• _DIRECTIONS_
Please transcribe every entry below exactly as written.

━━━ INPUT DATA

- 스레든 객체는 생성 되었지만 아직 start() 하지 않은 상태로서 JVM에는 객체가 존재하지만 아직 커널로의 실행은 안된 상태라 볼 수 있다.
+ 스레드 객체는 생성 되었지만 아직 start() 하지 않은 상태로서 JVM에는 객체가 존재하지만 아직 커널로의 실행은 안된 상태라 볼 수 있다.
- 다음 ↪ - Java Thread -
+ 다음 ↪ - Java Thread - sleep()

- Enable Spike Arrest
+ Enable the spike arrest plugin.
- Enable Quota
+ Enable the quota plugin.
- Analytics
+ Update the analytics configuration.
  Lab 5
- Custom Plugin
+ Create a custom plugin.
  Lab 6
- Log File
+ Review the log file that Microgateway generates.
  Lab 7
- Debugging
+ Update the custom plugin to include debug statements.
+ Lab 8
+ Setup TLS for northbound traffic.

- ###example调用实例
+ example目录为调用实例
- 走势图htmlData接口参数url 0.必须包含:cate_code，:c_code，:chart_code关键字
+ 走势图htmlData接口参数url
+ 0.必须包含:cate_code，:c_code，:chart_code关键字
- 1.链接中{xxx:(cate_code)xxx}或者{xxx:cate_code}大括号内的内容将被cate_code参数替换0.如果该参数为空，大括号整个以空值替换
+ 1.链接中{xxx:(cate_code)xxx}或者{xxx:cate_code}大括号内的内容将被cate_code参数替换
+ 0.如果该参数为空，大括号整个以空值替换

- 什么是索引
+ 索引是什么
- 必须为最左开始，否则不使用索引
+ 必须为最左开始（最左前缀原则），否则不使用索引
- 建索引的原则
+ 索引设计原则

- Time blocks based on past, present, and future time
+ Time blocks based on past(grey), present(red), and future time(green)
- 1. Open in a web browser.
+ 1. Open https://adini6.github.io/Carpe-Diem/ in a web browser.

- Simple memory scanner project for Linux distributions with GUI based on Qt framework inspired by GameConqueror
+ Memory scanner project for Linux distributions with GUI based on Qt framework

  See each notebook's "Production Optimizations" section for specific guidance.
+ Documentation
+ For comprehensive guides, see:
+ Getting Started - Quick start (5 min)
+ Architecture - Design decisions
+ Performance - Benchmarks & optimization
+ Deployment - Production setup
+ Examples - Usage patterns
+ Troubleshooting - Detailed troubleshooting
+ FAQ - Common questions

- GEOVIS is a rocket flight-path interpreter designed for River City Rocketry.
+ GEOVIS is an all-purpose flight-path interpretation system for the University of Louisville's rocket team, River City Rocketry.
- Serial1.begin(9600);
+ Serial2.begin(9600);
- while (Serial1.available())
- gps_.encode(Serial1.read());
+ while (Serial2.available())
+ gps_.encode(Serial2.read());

━━━━━━

• _FINAL ANSWER_
- 스레든 객체는 생성 되었지만 아직 start() 하지 않은 상태로서 JVM에는 객체가 존재하지만 아직 커널로의 실행은 안된 상태라 볼 수 있다.
+ 스레드 객체는 생성 되었지만 아직 start() 하지 않은 상태로서 JVM에는 객체가 존재하지만 아직 커널로의 실행은 안된 상태라 볼 수 있다.
- 다음 ↪ - Java Thread -
+ 다음 ↪ - Java Thread - sleep()

- Enable Spike Arrest
+ Enable the spike arrest plugin.
- Enable Quota
+ Enable the quota plugin.
- Analytics
+ Update the analytics configuration.
  Lab 5
- Custom Plugin
+ Create a custom plugin.
  Lab 6
- Log File
+ Review the log file that Microgateway generates.
  Lab 7
- Debugging
+ Update the custom plugin to include debug statements.
+ Lab 8
+ Setup TLS for northbound traffic.

- ###example调用实例
+ example目录为调用实例
- 走势图htmlData接口参数url 0.必须包含:cate_code，:c_code，:chart_code关键字
+ 走势图htmlData接口参数url
+ 0.必须包含:cate_code，:c_code，:chart_code关键字
- 1.链接中{xxx:(cate_code)xxx}或者{xxx:cate_code}大括号内的内容将被cate_code参数替换0.如果该参数为空，大括号整个以空值替换
+ 1.链接中{xxx:(cate_code)xxx}或者{xxx:cate_code}大括号内的内容将被cate_code参数替换
+ 0.如果该参数为空，大括号整个以空值替换

- 什么是索引
+ 索引是什么
- 必须为最左开始，否则不使用索引
+ 必须为最左开始（最左前缀原则），否则不使用索引
- 建索引的原则
+ 索引设计原则

- Time blocks based on past, present, and future time
+ Time blocks based on past(grey), present(red), and future time(green)
- 1. Open in a web browser.
+ 1. Open https://adini6.github.io/Carpe-Diem/ in a web browser.

- Simple memory scanner project for Linux distributions with GUI based on Qt framework inspired by GameConqueror
+ Memory scanner project for Linux distributions with GUI based on Qt framework

  See each notebook's "Production Optimizations" section for specific guidance.
+ Documentation
+ For comprehensive guides, see:
+ Getting Started - Quick start (5 min)
+ Architecture - Design decisions
+ Performance - Benchmarks & optimization
+ Deployment - Production setup
+ Examples - Usage patterns
+ Troubleshooting - Detailed troubleshooting
+ FAQ - Common questions

- GEOVIS is a rocket flight-path interpreter designed for River City Rocketry.
+ GEOVIS is an all-purpose flight-path interpretation system for the University of Louisville's rocket team, River City Rocketry.
- Serial1.begin(9600);
+ Serial2.begin(9600);
- while (Serial1.available())
- gps_.encode(Serial1.read());
+ while (Serial2.available())
+ gps_.encode(Serial2.read());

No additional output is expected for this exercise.